## Input for this task

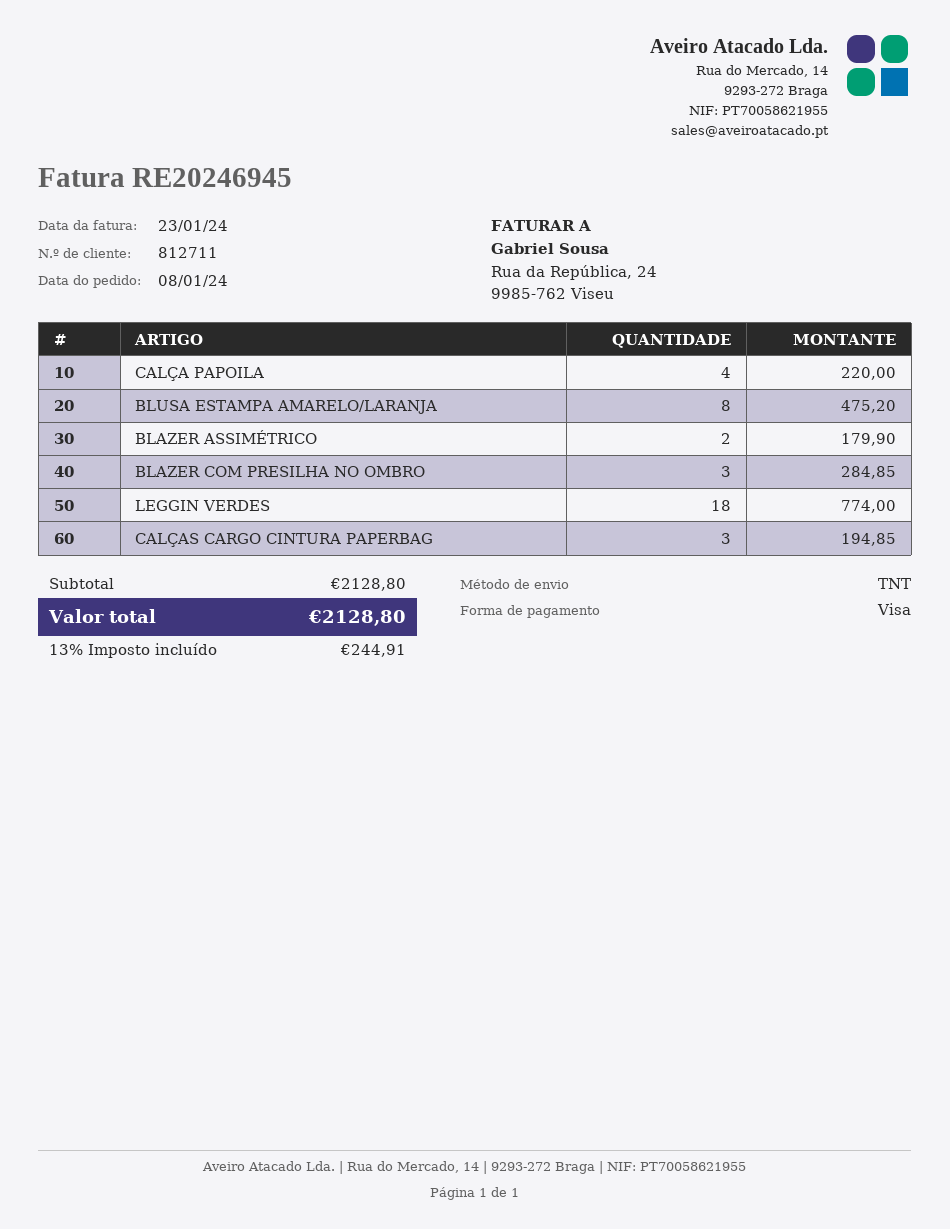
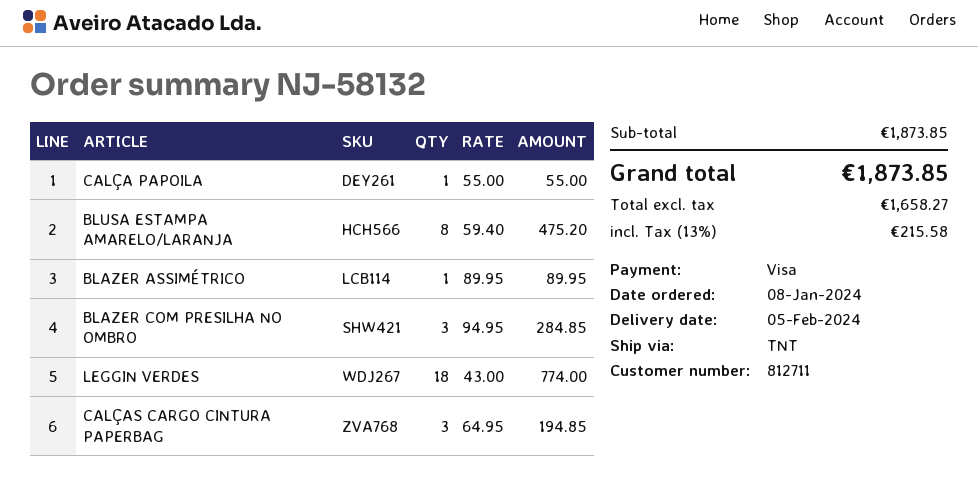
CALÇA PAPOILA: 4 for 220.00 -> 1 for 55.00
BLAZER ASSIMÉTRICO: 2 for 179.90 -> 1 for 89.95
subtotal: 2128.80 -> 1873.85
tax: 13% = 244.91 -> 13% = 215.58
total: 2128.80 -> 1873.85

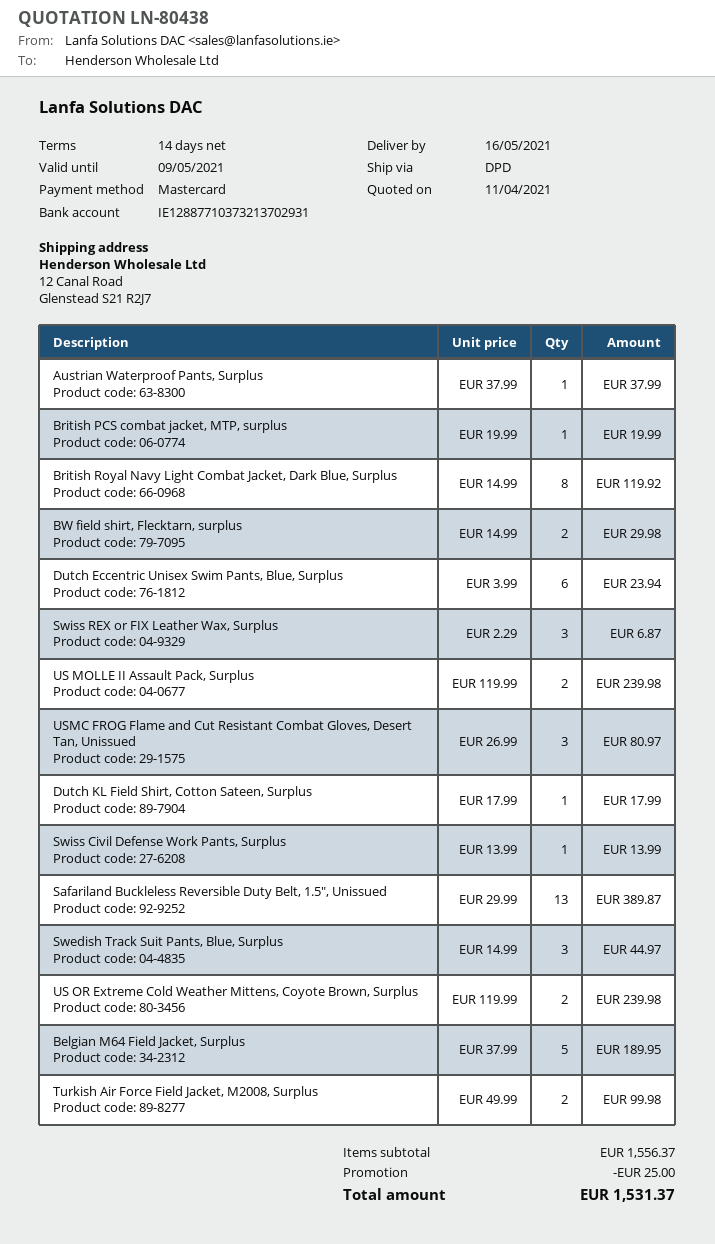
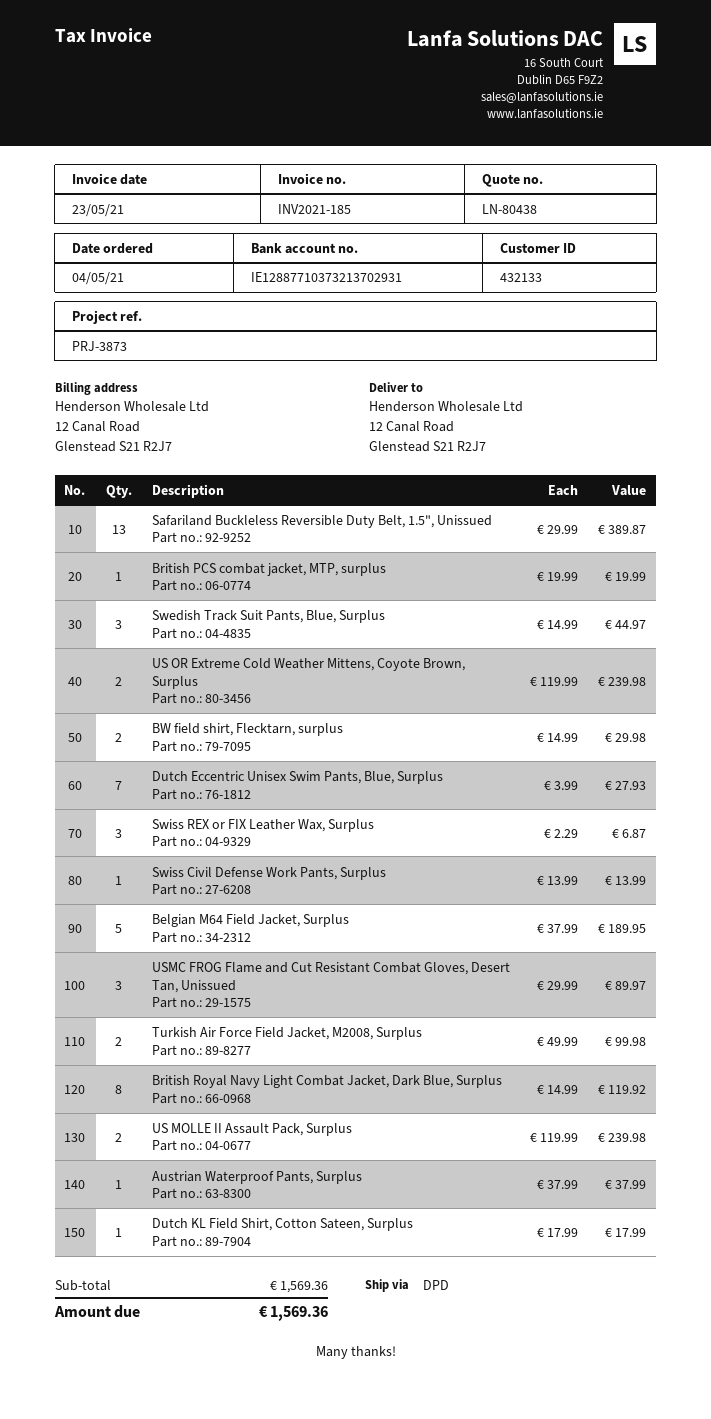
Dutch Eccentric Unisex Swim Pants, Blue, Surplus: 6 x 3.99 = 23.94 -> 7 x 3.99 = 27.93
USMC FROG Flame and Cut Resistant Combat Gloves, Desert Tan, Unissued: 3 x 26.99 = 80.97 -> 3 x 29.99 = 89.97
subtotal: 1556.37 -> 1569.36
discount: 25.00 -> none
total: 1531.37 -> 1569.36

## To do
Return the lines exactly, from the one containing "tax: 13% = 244.91 -> 13% = 215.58" through the last line above, including both ends and excluding every picture.

## Solution for this exercise
tax: 13% = 244.91 -> 13% = 215.58
total: 2128.80 -> 1873.85

Dutch Eccentric Unisex Swim Pants, Blue, Surplus: 6 x 3.99 = 23.94 -> 7 x 3.99 = 27.93
USMC FROG Flame and Cut Resistant Combat Gloves, Desert Tan, Unissued: 3 x 26.99 = 80.97 -> 3 x 29.99 = 89.97
subtotal: 1556.37 -> 1569.36
discount: 25.00 -> none
total: 1531.37 -> 1569.36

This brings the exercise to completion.